== REQUIRED WORK ==
What should you transcribe? Every line from the top of the records below through the line with "[393,208,449,222] below. ->", exactly, and no pictures.

★ ★ ★ ★ ★

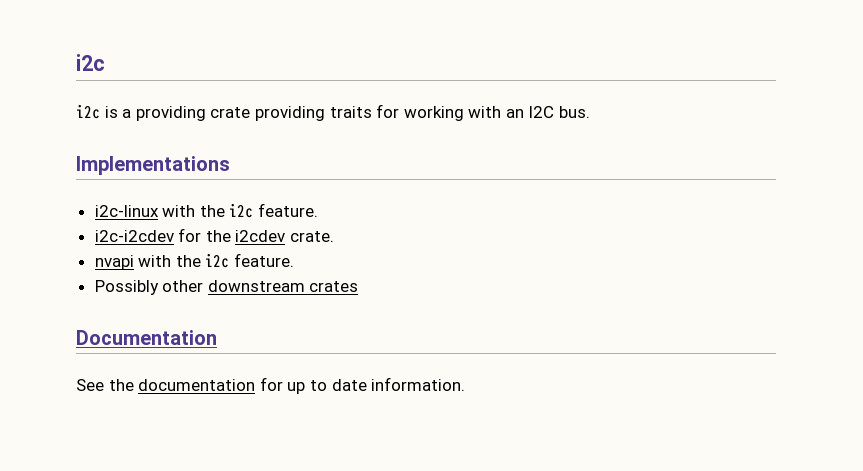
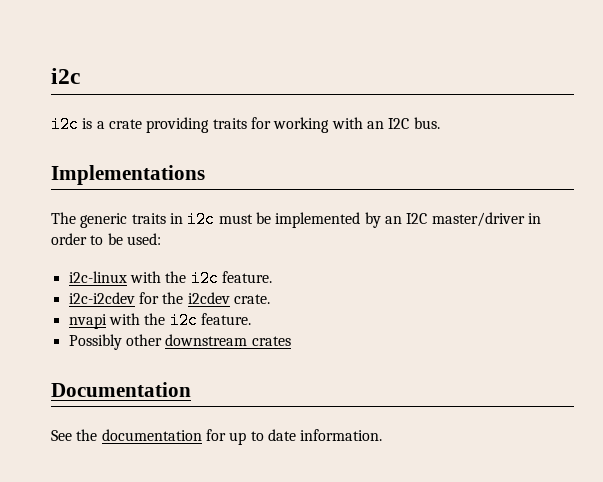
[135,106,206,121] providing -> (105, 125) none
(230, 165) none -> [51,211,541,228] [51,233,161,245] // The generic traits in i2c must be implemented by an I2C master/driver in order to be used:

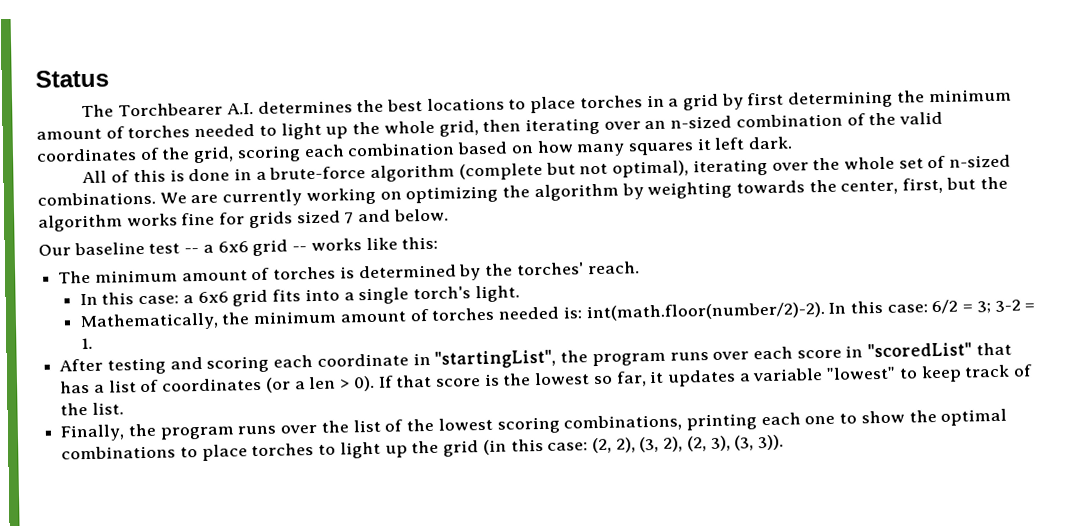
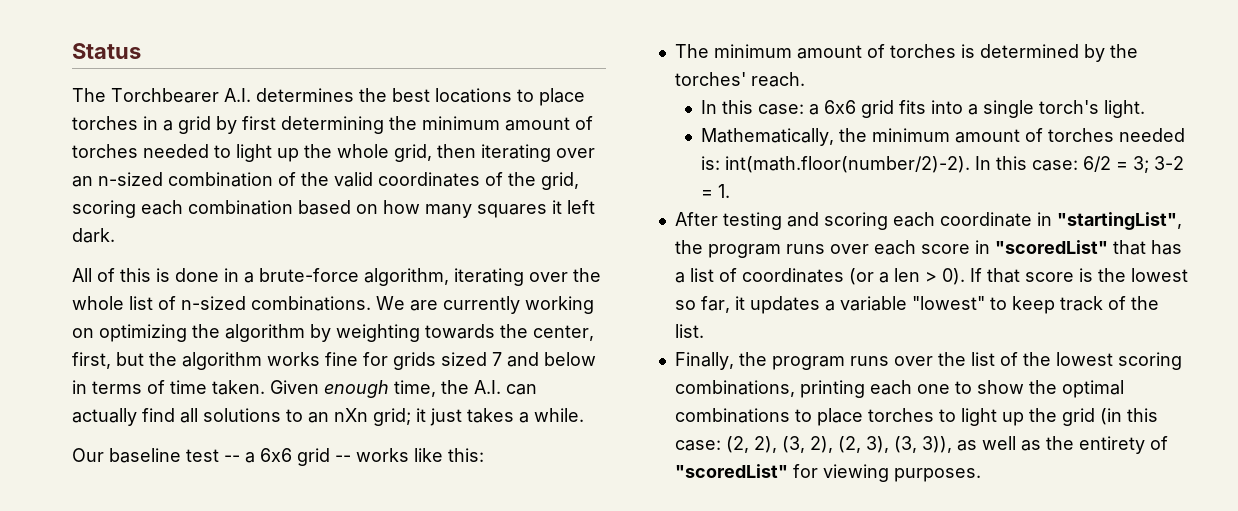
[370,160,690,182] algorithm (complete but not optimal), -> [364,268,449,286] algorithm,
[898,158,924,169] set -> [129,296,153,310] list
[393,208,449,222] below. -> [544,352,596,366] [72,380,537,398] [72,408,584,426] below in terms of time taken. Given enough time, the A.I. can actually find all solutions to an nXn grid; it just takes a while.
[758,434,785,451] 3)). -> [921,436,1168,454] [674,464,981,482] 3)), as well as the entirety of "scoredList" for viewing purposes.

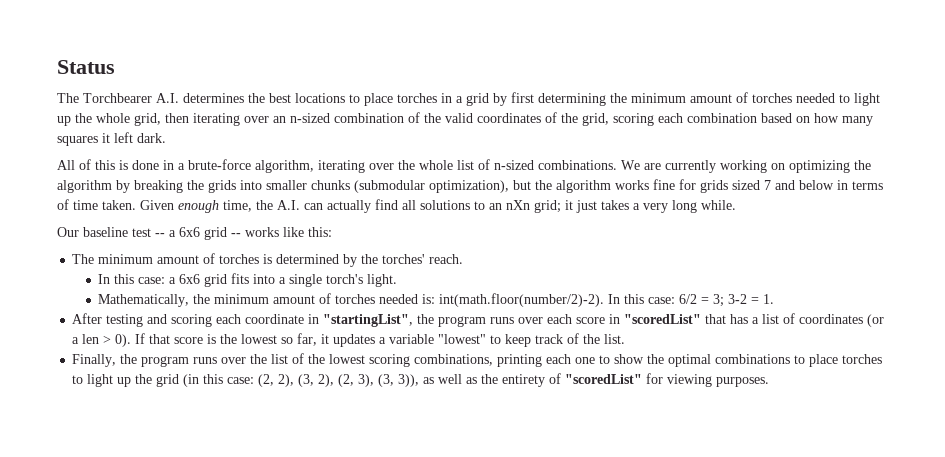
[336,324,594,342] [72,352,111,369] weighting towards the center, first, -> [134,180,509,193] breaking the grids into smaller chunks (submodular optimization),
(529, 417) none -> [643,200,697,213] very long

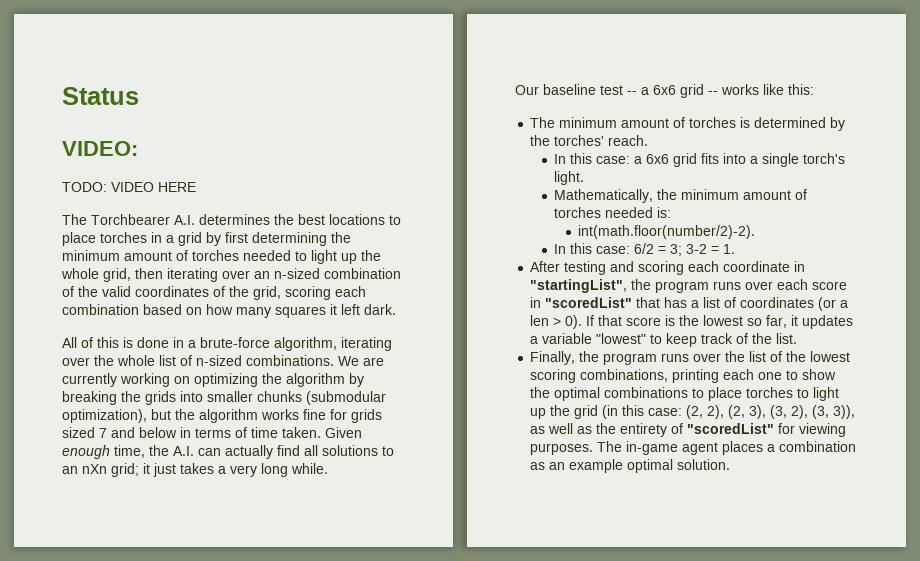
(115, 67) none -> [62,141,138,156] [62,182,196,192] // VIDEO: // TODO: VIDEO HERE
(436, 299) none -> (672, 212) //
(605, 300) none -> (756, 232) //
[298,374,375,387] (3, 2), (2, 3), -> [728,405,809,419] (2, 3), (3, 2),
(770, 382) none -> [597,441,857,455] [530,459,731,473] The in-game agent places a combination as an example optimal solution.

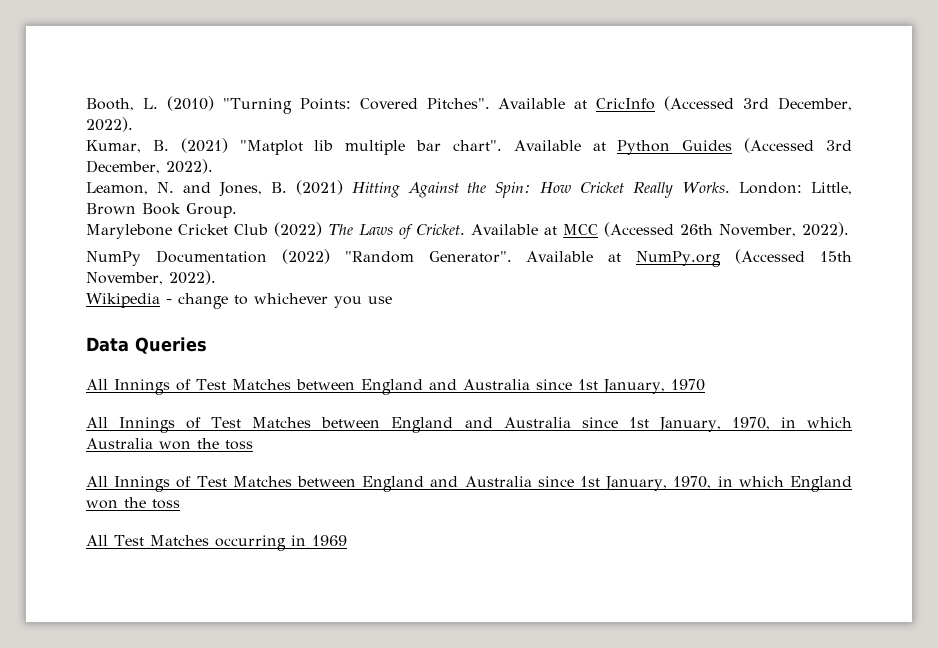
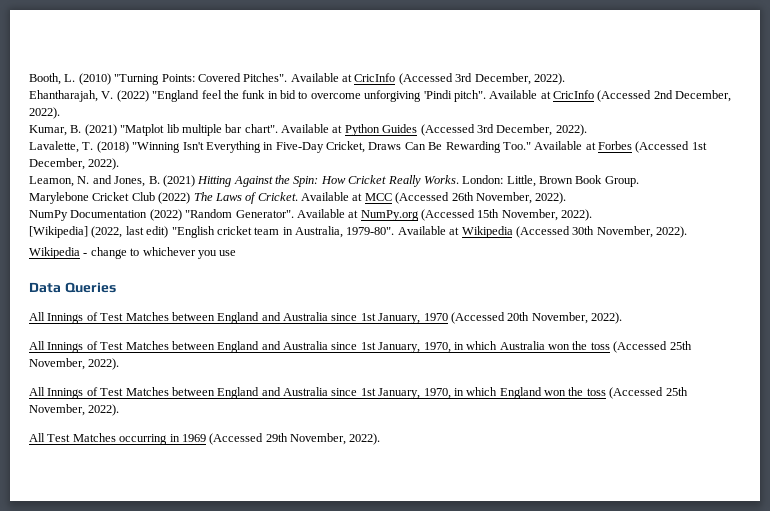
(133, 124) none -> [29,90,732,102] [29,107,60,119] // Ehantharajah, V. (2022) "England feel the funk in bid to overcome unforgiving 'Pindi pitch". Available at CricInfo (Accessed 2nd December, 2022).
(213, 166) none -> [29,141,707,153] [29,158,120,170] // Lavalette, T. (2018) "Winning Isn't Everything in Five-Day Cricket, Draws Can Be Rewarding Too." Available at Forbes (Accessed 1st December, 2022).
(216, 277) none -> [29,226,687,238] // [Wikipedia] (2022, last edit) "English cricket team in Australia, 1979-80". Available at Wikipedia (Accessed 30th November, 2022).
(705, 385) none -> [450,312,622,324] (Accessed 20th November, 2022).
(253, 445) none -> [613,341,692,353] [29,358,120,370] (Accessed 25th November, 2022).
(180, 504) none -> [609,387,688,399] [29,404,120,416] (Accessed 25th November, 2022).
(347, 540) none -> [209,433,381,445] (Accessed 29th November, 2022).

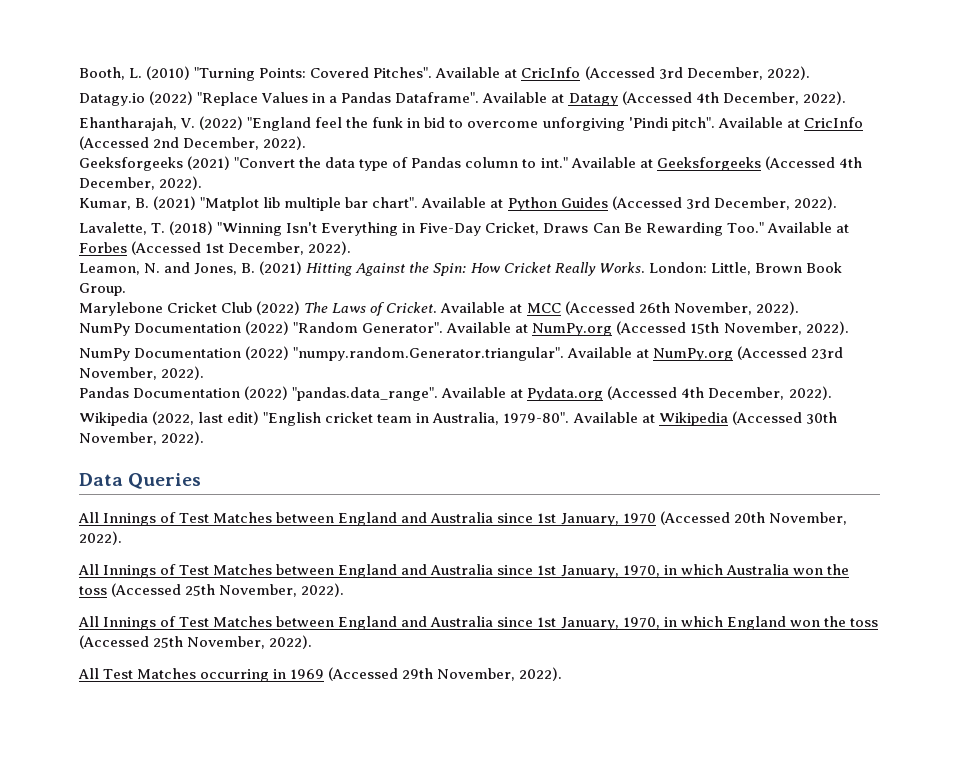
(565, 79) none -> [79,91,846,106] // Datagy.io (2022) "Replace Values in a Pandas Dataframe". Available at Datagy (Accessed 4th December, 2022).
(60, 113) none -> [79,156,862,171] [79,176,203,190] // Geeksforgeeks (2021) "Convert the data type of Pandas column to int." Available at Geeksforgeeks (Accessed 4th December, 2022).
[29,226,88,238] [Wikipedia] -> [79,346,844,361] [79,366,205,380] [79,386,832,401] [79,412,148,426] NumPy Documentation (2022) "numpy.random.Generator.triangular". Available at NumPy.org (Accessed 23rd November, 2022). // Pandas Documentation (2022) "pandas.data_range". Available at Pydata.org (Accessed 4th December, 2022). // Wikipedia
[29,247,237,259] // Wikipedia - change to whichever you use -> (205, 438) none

★ ★ ★ ★ ★

== RESULT OF THE TASK ==
[135,106,206,121] providing -> (105, 125) none
(230, 165) none -> [51,211,541,228] [51,233,161,245] // The generic traits in i2c must be implemented by an I2C master/driver in order to be used:

[370,160,690,182] algorithm (complete but not optimal), -> [364,268,449,286] algorithm,
[898,158,924,169] set -> [129,296,153,310] list
[393,208,449,222] below. -> [544,352,596,366] [72,380,537,398] [72,408,584,426] below in terms of time taken. Given enough time, the A.I. can actually find all solutions to an nXn grid; it just takes a while.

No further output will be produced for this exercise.